Happy Birthday! I haven't got anything else to say about that.


----------



## lesofprimus (Apr 1, 2007)

Thanks..


----------



## Gnomey (Apr 1, 2007)

Happy Birthday!


----------



## lesofprimus (Apr 1, 2007)

Thanks Gnomey...


----------



## DerAdlerIstGelandet (Apr 1, 2007)

Happy A Year Older Day!


----------



## Hot Space (Apr 1, 2007)

You may be a year older but you're stsill not getting a birthday kiss


----------



## Chief (Apr 1, 2007)

Happy Birthday Les.


----------



## mkloby (Apr 1, 2007)

How cute - Birthday wishes for a grown man...


----------



## lesofprimus (Apr 1, 2007)

Thanks fellas...


----------



## Heinz (Apr 1, 2007)

although new here I'll join in wishing you a happy birthday....


----------



## davparlr (Apr 1, 2007)

timshatz said:


> Happy Birthday Les. 41 means you are now closer to being able to collect Social Security (59.5) than you are to being able to drink legally (21). Sucks, but it's true.
> 
> That realization, in an of itself, is worth a shot of Tequila.



You've got to be kidding me. By the time he gets to collect SS, he'll be 75 years old and forgot what to use it for!

Happy Birthday, Les. I hear 50 is the new 30!!! So you have a lot to look forward to.


----------



## Wildcat (Apr 2, 2007)

Hey, Happy Birthday mate! I'll have a beer for you Dan you old bastard!


----------



## Screaming Eagle (Apr 2, 2007)

happy birthday les enjoy the party


----------



## lesofprimus (Apr 2, 2007)

Thanks for the wishes guys...


----------



## Matt308 (Apr 2, 2007)

Birthdays are overrated. But never stopped me from participating in a good toast. Skol..


----------



## plan_D (Apr 2, 2007)

Just to make you feel great about your age, Dan...it's my birthday tomorrow...and you've got a good twenty plus years on me.


----------



## timshatz (Apr 2, 2007)

davparlr said:


> By the time he gets to collect SS, he'll be 75 years old and forgot what to use it for!



At that age, hookers and beer. If you can get it up, use it!


----------



## Matt308 (Apr 2, 2007)

Holy old age Batman!


----------



## lesofprimus (Apr 2, 2007)

Hey alright pD, thats cool, Aries all the way.... Happy Birthday to u too my freind...

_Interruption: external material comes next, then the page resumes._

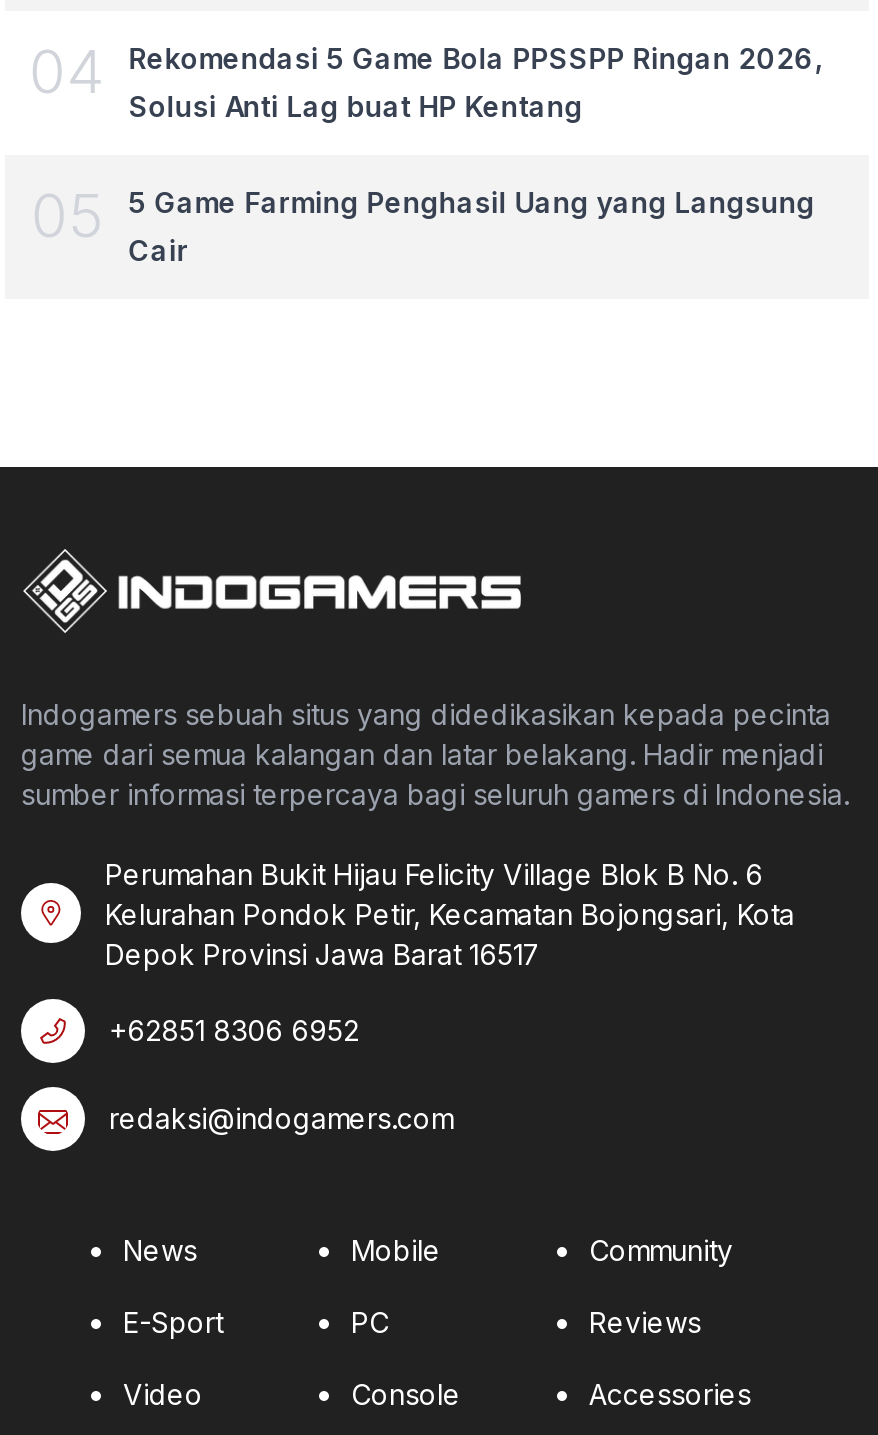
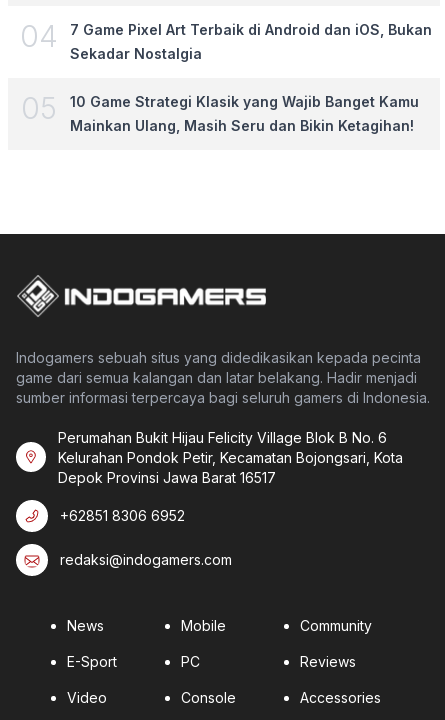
[128,40,822,122] Rekomendasi 5 Game Bola PPSSPP Ringan 2026, | Solusi Anti Lag buat HP Kentang -> [70,21,432,62] 7 Game Pixel Art Terbaik di Android dan iOS, Bukan | Sekadar Nostalgia
[128,184,814,266] 5 Game Farming Penghasil Uang yang Langsung | Cair -> [70,93,419,134] 10 Game Strategi Klasik yang Wajib Banget Kamu | Mainkan Ulang, Masih Seru dan Bikin Ketagihan!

Matt, thats just plain wrong.... Mine is a silly one with Tom Cruise getting squirted.... Urs is just...... wrong...


----------



## plan_D (Apr 3, 2007)

Thanks... I'm off to Manchester tonight to see Black Stone Cherry and Hinder, then get a BIT drunk


----------



## timshatz (Apr 3, 2007)

Matt308 said:


> Holy old age Batman!



Matt, that was great! LOL.


----------



## Matt308 (Apr 3, 2007)

lesofprimus said:


> Hey alright pD, thats cool, Aries all the way.... Happy Birthday to u too my freind...
> 
> Matt, thats just plain wrong.... Mine is a silly one with Tom Cruise getting squirted.... Urs is just...... wrong...


----------



## comiso90 (Apr 5, 2007)

Just think of it at 41 orbits around the sun on space ship earth. Now go find two twenty-one year old girls to ease the pain.


----------



## Udet (Apr 5, 2007)

Although embarrisingly behind schedule, here it is:

My birthday present for you Dan. Best wishes and go get another 41!


----------



## DerAdlerIstGelandet (Apr 5, 2007)

UGGHHH I would hate to wake up to that wildebeast! What is it, by the way?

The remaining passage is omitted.